Die Rolle der Jungen in der postmodernen westlichen Gesellschaft ist - im Gegensatz zu jener der Mädchen - von anderen Erwartungen und Zuschreibungen normiert und unterliegt geschlechtsspezifischen Handlungsanweisungen und -praktiken. Das sogenannte Männliche wird in der westlichen Kultur als das Dominante dargestellt, dem sogenannten Weiblichen wird demgegenüber eine untergeordnete Rolle zugeordnet. Durch eine gesellschaftliche Überbewertung werden an Jungen enorme Erwartungen und Ansprüche auch in Bezug auf die Verarbeitung von Emotionen herangetragen. Jungen dürfen nach allgemeinen Alltagsvorstellungen beispielsweise keine Angst und Schwächen zeigen, zumindest öffentlich nicht und werden so in die Lage gedrängt, bestimmte Gefühle zu kontrollieren oder andere - wie Trauer etwa - verschlossen zu halten, kurz: dem Bild des fiktiven Helden (z.B. Superman, Spiderman, Feuerwehrmann) zu entsprechen. Durch diese und ähnliche Erwartungen wird ein "männliches Idealverhalten" (Auinger 2002: 30) gewünscht und gefordert, was für Jungen nicht selten zu einer Überforderung in ihrer gesellschaftlichen Rollenanpassung führt. Auch wenn das Identitätsverständnis vor dem Hintergrund gesamtgesellschaftlicher Veränderungen zunehmend fragwürdig geworden ist, so zeigt sich in der Prozesshaftigkeit der Subjektivitätsbildung von Jungen, dass sie nach wie vor in diskursiven Praktiken die gesellschaftlichen Rollenmodelle zu übernehmen versuchen. Mit anderen Worten: Obwohl die Herstellung von Subjektivität widersprüchlich, offen, instabil und situativ veränderlich ist, existiert eine konstitutive Abhängigkeit von gesellschaftlich normierten Rollenkonzepten. Die Suche nach der passenden Identität stellt eine entscheidende Entwicklungsphase im Übergang zum Erwachsenwerden dar und erfordert so betrachtet eine enorme Integrationsleistung jenseits stigmatisierender Effekte und normierender Identitätsmodelle.

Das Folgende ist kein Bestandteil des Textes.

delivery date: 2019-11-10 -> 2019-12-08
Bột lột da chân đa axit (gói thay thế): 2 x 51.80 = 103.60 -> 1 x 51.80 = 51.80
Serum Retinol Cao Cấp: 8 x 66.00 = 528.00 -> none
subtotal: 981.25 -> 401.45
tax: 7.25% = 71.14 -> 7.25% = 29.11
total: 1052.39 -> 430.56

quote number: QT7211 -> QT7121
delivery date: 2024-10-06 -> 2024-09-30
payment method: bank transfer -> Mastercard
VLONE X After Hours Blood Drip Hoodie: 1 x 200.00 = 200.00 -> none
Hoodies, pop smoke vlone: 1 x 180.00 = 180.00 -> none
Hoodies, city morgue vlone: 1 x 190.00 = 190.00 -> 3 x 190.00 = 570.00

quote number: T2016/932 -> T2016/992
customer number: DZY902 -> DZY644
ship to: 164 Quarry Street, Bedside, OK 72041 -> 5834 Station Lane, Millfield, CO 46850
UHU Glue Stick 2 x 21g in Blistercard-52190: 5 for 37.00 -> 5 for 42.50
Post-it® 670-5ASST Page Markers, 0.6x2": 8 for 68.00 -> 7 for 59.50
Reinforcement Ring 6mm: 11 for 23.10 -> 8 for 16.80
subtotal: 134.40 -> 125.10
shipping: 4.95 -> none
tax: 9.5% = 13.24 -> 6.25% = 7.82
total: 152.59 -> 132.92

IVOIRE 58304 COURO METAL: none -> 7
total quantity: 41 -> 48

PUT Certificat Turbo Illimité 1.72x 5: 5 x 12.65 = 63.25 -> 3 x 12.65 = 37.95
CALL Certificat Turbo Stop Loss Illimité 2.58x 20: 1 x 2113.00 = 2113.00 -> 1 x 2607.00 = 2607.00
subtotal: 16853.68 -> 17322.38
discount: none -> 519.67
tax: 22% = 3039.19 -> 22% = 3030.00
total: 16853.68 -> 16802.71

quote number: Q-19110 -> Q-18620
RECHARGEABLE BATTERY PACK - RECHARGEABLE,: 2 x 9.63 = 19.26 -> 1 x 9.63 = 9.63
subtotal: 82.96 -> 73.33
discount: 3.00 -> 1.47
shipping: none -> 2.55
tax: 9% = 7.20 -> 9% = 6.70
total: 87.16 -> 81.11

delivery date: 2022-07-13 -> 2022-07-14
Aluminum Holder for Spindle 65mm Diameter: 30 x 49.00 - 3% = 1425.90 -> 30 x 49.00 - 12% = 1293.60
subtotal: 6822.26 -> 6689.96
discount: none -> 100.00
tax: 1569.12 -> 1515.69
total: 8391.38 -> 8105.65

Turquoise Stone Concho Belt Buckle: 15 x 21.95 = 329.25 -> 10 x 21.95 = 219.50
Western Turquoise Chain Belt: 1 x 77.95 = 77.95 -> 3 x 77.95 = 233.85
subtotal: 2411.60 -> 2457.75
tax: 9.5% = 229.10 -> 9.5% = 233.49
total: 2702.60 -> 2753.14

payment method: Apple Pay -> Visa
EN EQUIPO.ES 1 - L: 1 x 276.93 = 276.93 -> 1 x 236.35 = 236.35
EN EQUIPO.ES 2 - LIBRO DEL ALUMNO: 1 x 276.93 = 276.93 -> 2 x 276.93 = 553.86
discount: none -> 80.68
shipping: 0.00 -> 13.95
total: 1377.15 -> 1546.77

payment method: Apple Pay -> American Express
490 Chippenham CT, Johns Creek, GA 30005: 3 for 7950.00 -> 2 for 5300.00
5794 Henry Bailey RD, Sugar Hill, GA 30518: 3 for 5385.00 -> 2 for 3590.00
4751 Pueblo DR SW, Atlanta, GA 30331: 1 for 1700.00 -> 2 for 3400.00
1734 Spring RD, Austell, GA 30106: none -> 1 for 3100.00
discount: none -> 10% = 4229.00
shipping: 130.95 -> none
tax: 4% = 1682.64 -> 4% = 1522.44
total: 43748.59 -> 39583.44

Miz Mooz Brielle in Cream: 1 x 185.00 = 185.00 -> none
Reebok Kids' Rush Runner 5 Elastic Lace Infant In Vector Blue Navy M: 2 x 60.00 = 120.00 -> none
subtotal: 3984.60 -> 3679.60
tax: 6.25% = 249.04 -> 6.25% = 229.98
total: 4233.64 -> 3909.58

1.2 Relevante Kontexte in der Entwicklung vom Jungen zum Mann: Peer-groups und die Abwesenheit der Väter
Folgen wir der Perspektive der machtvollen Konstruktionsprozesse im Verlauf der männlichen Sozialisation, so stellt gerade die Entwicklung von Jungen in der Gruppe der Gleichaltrigen (peergroup) einen entscheidenden Sozialisationsfaktor dar. Die männlichen Individuen agieren in der peergroup nicht mit vorgefertigten und geschlossenen Subjektvorstellungen, sondern werden mit Bedeutungen und Bemühungen anderer Gleichgesinnter konfrontiert, die sich allesamt auch als kollektives Subjekt in ihren Lebensverhältnissen handelnd erleben und somit ihre Geschlechterbilder konstruieren. In homogenen Geschlechtergruppen sind Jungen zum ersten Mal sozusagen nur unter Männern und werden so in die Lage versetzt, im Kraftfeld der Gesellschaftsordnung ihre Subjektposition an den männlichen Verhaltensmustern und Formen der Gestaltung von sex und gender zu orientieren. Ständig findet in diesen soziohomogenen Gruppen ein Ringen um Bestätigung, Machtbeziehungen, Neuordnungen u.a.m. statt. Prägend für die Durchsetzungskraft der Norm und Ausgestaltung der eigenen Formen in der Rolle als Mann ist dabei das Zusammengehörigkeitsgefühl. Die geschlechtstypische Dynamik solcher Jugendgruppen ist laut Böhnisch (2004) unter anderem vom Mechanismus der Abwertung, der Idolisierung und Hegemonialisierung geprägt.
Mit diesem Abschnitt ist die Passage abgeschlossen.